*Task to carry out:* Go through the records and show each line where the word "frais" occurs.

*Excerpted records:*
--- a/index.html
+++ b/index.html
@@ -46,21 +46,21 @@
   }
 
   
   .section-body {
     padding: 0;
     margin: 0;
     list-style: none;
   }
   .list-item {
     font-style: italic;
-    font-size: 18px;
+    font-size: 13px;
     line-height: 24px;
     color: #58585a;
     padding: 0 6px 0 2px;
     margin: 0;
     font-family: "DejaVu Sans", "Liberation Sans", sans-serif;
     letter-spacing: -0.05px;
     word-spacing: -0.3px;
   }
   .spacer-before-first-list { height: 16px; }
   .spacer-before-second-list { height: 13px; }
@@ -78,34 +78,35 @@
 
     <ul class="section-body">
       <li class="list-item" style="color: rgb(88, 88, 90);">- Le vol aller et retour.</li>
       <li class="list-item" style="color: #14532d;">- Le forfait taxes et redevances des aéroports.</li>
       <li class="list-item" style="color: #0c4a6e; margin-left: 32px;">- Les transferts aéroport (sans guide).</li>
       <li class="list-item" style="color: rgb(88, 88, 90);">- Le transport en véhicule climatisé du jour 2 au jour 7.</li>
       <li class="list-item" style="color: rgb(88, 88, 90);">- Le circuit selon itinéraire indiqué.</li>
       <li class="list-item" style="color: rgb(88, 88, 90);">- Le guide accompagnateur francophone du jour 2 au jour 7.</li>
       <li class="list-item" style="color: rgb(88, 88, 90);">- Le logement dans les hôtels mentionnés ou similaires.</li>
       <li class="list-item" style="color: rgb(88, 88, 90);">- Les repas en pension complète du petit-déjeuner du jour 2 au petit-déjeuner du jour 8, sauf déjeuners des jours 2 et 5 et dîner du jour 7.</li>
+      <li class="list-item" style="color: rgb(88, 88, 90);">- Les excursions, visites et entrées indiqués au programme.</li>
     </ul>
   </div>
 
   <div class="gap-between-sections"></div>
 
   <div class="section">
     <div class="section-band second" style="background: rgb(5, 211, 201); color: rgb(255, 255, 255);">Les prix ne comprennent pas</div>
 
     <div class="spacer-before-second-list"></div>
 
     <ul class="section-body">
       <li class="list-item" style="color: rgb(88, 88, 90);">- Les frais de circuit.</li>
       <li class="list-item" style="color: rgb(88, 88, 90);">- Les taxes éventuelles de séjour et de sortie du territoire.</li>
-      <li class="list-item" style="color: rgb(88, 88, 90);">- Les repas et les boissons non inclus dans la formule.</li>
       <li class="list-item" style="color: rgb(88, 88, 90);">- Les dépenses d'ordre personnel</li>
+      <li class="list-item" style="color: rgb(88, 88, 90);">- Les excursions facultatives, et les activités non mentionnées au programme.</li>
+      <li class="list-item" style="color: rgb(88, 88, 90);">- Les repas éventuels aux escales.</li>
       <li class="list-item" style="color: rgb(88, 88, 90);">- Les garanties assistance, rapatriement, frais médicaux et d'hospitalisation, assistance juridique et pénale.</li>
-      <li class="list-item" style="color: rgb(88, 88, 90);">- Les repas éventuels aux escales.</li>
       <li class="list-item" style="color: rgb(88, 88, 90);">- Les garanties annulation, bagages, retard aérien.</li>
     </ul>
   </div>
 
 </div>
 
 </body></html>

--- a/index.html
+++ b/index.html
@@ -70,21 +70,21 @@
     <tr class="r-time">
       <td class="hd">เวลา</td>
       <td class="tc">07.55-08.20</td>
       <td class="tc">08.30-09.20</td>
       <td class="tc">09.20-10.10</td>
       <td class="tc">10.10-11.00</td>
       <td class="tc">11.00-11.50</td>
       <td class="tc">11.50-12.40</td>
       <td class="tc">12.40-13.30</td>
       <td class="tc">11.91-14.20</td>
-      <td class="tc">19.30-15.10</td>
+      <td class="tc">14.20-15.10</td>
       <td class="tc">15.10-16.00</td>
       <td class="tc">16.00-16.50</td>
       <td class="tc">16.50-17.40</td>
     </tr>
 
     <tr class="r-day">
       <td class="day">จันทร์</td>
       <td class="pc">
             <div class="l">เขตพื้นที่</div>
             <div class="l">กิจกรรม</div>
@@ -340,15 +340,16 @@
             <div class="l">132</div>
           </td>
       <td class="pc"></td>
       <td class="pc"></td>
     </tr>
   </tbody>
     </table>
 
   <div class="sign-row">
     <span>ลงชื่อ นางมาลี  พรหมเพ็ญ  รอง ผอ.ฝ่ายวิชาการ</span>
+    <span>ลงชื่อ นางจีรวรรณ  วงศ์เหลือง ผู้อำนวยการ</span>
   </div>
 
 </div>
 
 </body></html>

---

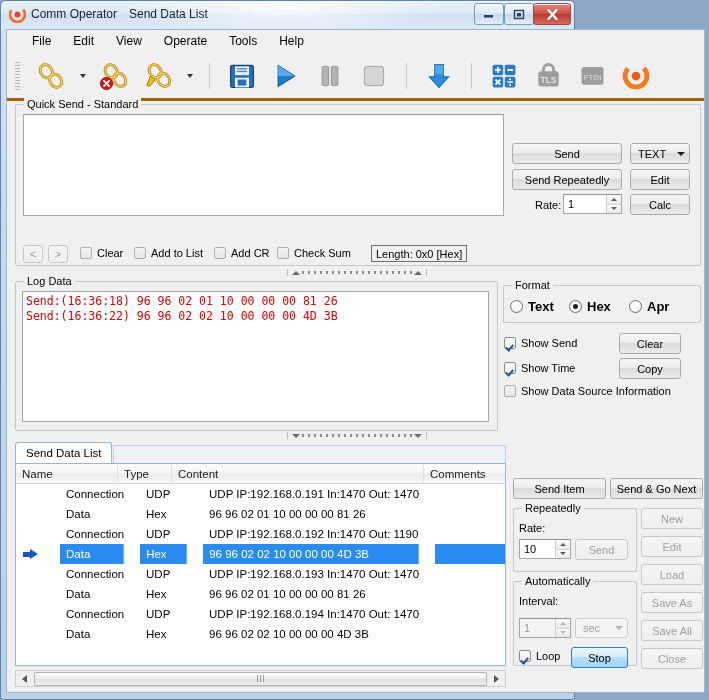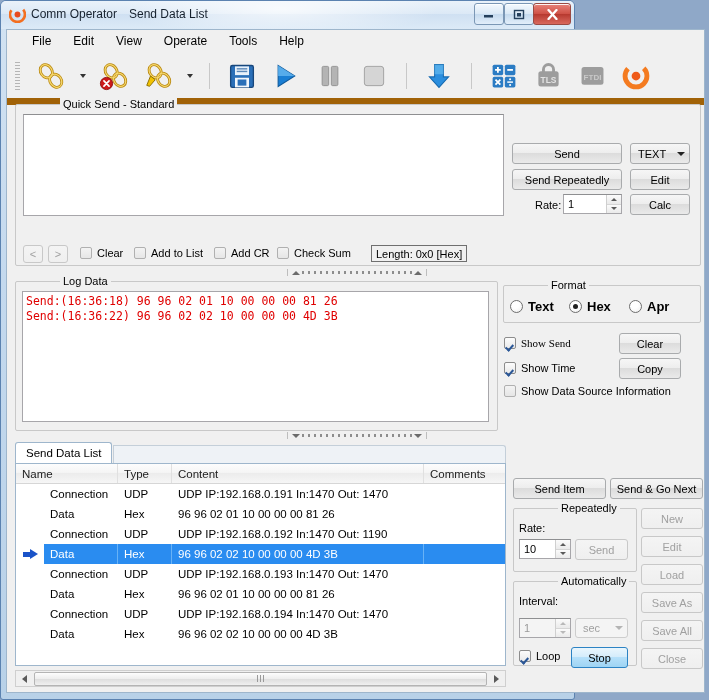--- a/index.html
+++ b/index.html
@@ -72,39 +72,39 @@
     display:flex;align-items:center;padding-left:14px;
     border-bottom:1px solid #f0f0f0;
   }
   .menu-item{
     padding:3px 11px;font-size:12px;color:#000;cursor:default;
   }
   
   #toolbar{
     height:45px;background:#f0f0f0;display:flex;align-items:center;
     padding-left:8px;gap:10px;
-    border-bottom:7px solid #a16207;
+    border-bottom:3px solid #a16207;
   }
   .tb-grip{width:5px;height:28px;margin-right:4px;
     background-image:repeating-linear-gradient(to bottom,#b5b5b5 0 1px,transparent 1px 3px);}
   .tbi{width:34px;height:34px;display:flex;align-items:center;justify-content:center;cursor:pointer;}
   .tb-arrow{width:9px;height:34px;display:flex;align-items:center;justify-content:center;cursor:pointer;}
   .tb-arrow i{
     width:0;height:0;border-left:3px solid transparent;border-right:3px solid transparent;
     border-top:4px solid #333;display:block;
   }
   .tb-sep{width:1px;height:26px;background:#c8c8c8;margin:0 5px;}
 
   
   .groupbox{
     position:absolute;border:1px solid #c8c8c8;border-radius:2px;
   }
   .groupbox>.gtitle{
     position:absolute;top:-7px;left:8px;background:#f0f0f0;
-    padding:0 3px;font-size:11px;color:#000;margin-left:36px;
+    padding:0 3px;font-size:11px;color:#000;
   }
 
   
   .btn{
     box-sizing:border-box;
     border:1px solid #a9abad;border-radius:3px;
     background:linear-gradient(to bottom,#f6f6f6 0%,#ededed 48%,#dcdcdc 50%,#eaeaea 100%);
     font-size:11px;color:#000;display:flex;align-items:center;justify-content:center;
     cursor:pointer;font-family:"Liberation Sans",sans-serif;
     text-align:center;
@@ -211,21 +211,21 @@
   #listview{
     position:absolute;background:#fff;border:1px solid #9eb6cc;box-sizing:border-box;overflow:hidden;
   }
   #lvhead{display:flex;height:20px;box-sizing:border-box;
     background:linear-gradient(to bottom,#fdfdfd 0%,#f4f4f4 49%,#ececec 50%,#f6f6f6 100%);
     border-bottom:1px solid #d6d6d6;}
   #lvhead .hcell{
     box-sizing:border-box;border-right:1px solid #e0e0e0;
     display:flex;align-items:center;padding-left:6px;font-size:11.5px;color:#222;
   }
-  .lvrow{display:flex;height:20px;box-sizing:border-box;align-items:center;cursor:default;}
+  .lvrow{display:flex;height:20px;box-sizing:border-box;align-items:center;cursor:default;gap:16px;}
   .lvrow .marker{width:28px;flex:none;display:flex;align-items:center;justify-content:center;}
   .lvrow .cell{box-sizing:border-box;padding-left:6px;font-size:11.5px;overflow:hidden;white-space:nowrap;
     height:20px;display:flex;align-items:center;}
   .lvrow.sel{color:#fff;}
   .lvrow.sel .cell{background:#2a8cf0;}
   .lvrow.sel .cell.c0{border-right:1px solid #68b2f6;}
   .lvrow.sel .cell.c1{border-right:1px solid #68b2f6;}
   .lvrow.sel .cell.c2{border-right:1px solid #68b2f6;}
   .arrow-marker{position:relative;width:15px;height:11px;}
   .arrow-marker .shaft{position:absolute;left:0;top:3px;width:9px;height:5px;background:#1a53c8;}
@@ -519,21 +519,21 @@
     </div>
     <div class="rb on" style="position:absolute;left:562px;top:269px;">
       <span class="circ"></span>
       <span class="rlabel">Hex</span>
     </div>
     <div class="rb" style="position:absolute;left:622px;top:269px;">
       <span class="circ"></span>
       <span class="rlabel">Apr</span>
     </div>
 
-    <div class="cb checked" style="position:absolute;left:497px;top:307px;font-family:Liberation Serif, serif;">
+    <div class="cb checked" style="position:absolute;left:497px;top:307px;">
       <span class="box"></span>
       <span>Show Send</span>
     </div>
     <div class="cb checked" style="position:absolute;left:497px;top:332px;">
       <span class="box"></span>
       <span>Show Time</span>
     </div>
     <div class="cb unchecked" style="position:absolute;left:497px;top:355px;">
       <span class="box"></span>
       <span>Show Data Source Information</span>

---

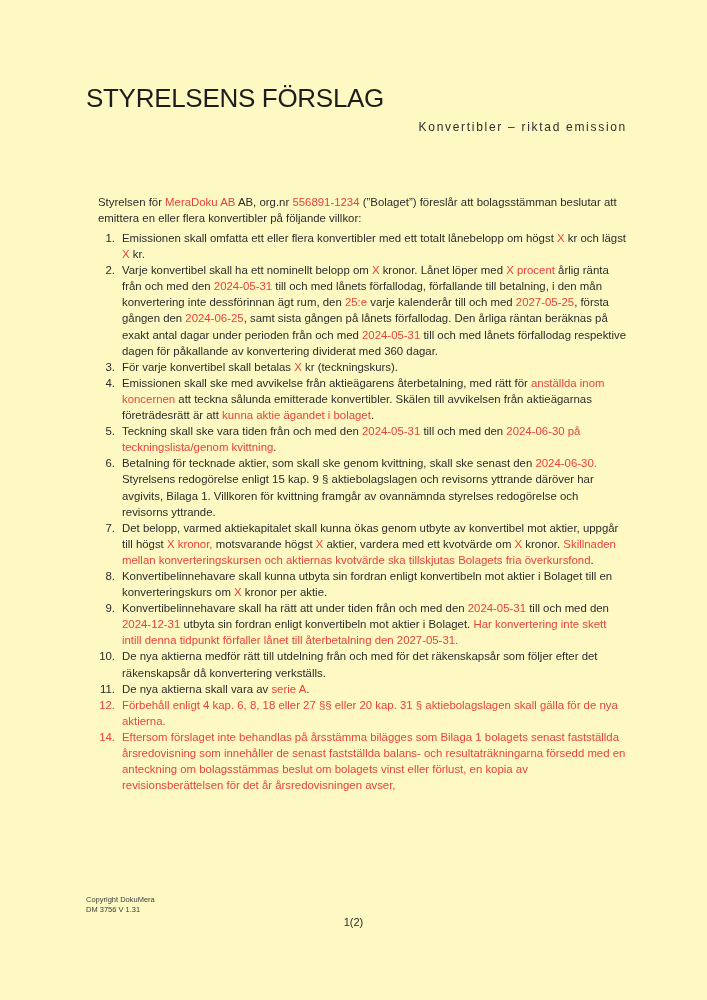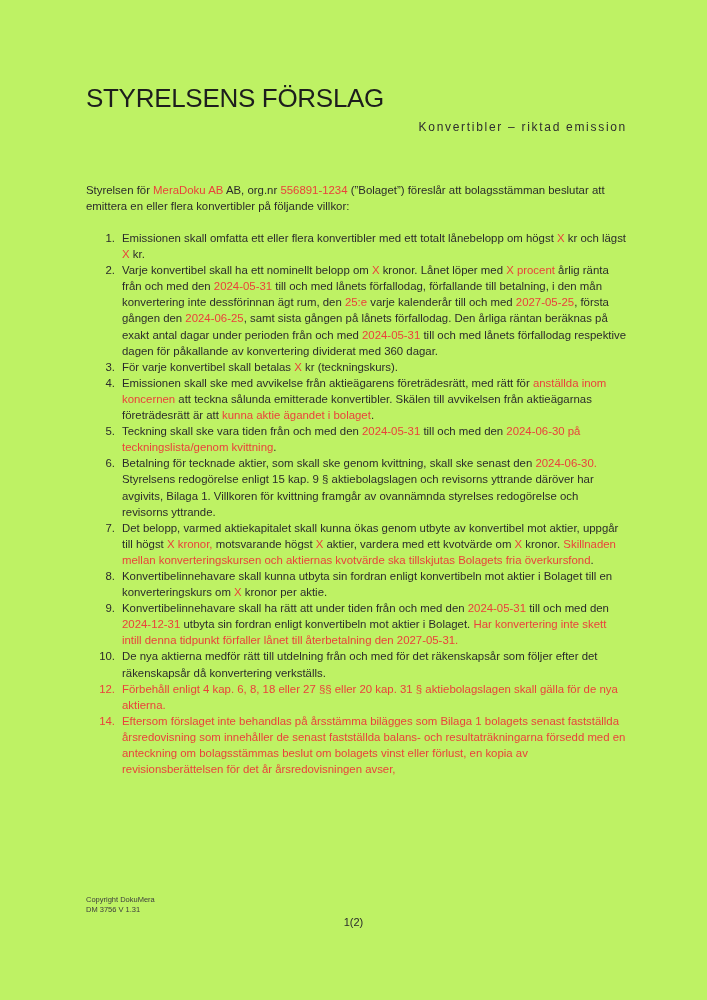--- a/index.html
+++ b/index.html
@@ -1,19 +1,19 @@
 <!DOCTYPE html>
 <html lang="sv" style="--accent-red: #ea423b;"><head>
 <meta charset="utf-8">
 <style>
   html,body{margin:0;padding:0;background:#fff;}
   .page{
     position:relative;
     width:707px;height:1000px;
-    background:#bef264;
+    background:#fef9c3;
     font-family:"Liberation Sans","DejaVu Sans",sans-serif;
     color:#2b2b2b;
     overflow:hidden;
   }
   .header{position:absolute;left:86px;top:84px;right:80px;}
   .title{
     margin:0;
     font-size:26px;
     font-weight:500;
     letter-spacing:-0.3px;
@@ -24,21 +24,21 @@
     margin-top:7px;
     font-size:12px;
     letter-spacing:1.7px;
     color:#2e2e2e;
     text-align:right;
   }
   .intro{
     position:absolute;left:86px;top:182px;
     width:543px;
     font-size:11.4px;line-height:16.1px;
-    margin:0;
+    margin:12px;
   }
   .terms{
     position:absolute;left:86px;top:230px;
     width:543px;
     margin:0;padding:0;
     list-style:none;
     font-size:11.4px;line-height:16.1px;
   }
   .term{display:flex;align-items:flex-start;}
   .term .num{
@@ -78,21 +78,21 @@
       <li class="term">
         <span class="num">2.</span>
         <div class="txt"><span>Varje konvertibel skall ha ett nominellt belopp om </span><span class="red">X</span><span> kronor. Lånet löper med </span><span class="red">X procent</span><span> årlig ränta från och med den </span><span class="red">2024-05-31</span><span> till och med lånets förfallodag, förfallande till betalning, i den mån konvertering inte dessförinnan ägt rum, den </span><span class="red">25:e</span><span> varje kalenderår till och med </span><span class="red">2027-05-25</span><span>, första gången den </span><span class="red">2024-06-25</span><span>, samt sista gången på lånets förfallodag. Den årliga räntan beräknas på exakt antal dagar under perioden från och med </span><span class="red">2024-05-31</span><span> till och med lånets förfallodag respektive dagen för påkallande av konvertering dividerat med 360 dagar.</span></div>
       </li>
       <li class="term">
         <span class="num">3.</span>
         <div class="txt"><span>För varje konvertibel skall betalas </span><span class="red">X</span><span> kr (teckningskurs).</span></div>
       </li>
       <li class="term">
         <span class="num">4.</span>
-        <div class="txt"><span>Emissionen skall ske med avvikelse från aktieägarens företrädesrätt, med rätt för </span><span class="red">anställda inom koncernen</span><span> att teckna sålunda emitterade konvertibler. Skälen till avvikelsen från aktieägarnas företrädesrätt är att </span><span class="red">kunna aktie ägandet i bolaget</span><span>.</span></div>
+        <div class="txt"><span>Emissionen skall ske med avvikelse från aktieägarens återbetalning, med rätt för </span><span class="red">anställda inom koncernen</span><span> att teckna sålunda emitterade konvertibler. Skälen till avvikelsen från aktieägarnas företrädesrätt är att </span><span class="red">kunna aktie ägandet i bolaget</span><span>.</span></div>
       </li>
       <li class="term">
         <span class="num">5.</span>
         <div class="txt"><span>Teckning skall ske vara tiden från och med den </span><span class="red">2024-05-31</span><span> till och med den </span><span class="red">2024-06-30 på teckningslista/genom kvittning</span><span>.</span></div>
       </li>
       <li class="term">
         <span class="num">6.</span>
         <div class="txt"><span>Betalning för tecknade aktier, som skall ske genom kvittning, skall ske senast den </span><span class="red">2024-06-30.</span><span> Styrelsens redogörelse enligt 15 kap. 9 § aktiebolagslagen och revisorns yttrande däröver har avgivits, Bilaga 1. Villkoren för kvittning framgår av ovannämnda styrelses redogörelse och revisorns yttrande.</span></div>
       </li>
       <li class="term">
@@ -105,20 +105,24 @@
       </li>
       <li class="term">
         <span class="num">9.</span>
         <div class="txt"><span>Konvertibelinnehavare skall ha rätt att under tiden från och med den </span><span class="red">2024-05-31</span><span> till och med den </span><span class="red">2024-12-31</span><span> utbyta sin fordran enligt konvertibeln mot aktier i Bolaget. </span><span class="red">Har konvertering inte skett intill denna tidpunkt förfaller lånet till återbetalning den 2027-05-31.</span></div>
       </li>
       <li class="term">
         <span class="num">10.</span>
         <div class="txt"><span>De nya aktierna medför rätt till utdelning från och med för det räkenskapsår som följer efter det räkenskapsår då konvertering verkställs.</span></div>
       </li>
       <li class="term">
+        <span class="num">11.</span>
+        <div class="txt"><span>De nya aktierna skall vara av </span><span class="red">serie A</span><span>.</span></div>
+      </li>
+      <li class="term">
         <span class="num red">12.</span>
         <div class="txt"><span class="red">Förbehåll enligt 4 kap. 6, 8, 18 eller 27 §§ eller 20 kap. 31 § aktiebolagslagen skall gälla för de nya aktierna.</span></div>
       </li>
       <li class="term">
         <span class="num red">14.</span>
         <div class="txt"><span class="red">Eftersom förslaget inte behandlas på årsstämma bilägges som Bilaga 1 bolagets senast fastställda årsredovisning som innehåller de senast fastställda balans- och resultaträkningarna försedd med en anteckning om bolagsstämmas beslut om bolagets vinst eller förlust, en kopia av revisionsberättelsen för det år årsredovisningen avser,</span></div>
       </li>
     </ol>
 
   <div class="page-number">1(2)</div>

*Written answer:*
       <li class="list-item" style="color: rgb(88, 88, 90);">- Les frais de circuit.</li>
       <li class="list-item" style="color: rgb(88, 88, 90);">- Les garanties assistance, rapatriement, frais médicaux et d'hospitalisation, assistance juridique et pénale.</li>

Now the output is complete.